Exercise instructions:
Retype, word for word, every line from the one holding "- Visited 136 times, 19 visit(s) today" through the one holding "August 18, 2018" in the entries below, both included, and only those lines.

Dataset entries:
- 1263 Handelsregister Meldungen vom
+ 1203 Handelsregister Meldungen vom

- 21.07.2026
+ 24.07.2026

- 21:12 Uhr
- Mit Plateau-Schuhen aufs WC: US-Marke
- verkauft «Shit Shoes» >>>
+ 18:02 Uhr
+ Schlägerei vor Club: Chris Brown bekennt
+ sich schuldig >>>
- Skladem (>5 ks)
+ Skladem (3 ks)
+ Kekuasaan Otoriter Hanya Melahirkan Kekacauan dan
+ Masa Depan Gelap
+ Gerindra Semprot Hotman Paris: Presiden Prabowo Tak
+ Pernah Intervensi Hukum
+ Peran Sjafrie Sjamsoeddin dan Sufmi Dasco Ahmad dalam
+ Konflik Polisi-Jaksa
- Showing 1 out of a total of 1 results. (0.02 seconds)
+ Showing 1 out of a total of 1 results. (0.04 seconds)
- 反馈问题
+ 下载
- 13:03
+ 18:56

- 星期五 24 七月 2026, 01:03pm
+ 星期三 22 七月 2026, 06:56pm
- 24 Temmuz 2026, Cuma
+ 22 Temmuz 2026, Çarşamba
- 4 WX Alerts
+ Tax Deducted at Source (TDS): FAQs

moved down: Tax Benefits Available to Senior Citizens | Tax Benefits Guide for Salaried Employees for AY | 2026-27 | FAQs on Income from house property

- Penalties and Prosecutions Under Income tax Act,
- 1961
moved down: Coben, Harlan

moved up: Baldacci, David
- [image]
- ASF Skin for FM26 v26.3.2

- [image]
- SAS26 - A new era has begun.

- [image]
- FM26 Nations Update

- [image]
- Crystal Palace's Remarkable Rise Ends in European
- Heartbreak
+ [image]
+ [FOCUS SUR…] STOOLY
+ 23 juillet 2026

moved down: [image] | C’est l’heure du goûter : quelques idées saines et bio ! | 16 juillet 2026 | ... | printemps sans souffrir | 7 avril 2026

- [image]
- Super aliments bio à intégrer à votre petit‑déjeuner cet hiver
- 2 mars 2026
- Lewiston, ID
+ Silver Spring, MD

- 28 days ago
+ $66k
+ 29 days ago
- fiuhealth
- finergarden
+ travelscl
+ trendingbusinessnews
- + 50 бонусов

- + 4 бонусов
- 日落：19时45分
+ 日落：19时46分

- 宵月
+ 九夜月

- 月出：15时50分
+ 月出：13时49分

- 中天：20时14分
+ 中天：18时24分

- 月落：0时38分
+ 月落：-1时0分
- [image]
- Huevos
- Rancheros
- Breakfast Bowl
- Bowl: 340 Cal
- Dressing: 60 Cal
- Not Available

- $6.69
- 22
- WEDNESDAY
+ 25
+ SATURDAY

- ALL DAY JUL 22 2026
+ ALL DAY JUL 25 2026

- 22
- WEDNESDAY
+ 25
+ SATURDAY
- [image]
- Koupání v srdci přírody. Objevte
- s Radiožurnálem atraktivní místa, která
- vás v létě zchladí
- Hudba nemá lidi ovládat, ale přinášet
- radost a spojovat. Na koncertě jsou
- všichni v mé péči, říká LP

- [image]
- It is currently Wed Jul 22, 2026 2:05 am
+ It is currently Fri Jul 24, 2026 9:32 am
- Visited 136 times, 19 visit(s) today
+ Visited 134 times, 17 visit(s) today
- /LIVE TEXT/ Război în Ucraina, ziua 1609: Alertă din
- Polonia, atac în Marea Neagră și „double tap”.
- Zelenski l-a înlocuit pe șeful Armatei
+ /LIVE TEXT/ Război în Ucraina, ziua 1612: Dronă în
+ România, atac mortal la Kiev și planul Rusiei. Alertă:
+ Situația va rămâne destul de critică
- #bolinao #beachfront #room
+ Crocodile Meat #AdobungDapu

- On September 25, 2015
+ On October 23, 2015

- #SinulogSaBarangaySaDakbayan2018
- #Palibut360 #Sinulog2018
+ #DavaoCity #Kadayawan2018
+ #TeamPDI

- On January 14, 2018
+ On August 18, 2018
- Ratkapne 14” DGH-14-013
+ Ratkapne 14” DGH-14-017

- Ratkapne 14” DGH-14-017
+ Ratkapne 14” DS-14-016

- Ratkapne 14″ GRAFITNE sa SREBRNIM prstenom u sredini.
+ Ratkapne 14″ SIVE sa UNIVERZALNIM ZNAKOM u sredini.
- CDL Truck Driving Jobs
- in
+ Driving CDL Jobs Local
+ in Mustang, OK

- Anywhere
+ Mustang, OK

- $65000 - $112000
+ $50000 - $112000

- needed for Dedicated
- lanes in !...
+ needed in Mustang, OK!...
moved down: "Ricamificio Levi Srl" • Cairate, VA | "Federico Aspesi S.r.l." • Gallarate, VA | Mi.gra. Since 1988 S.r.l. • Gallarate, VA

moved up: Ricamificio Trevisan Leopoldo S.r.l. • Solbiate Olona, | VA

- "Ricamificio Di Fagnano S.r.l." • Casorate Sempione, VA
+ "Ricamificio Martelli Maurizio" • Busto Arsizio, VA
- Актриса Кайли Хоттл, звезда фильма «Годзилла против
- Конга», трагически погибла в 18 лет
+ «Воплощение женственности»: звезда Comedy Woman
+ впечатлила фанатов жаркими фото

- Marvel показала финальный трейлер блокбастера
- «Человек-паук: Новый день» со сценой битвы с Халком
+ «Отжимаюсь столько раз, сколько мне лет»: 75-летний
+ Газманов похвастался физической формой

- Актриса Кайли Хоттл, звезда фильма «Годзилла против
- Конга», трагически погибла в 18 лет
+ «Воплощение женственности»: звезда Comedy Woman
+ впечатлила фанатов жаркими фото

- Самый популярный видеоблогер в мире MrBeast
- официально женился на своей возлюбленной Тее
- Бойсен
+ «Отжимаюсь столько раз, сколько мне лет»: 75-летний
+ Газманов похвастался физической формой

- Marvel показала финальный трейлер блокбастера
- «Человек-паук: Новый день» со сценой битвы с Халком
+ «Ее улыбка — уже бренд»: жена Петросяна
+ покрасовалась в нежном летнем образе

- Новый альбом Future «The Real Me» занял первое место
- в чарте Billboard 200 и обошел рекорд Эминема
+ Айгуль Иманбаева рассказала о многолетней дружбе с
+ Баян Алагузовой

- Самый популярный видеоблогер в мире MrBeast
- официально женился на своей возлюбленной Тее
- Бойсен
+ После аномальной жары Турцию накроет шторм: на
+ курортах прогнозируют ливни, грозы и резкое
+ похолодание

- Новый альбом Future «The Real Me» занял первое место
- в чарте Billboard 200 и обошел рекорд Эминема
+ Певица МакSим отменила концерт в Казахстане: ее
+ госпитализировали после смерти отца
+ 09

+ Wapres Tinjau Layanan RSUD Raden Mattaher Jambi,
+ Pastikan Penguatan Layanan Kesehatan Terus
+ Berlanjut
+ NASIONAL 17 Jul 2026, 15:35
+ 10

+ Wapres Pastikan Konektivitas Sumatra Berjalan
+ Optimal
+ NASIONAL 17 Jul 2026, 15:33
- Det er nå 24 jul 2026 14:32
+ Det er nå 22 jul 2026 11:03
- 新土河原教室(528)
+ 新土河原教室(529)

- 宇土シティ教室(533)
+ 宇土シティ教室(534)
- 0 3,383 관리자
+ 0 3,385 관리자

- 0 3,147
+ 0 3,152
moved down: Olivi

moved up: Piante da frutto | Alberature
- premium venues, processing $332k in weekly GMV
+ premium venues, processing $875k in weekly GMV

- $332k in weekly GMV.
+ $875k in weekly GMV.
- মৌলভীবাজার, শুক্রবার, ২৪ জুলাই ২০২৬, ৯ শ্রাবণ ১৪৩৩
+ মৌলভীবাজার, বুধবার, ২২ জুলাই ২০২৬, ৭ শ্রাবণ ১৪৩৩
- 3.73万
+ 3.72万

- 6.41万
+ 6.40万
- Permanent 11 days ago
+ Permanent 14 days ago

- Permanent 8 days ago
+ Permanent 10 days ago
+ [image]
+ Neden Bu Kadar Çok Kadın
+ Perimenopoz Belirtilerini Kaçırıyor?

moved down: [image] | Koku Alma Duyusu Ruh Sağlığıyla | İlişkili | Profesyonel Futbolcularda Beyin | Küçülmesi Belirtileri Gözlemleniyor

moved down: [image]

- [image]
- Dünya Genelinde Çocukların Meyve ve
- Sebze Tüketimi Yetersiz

Expected output:
- Visited 136 times, 19 visit(s) today
+ Visited 134 times, 17 visit(s) today
- /LIVE TEXT/ Război în Ucraina, ziua 1609: Alertă din
- Polonia, atac în Marea Neagră și „double tap”.
- Zelenski l-a înlocuit pe șeful Armatei
+ /LIVE TEXT/ Război în Ucraina, ziua 1612: Dronă în
+ România, atac mortal la Kiev și planul Rusiei. Alertă:
+ Situația va rămâne destul de critică
- #bolinao #beachfront #room
+ Crocodile Meat #AdobungDapu

- On September 25, 2015
+ On October 23, 2015

- #SinulogSaBarangaySaDakbayan2018
- #Palibut360 #Sinulog2018
+ #DavaoCity #Kadayawan2018
+ #TeamPDI

- On January 14, 2018
+ On August 18, 2018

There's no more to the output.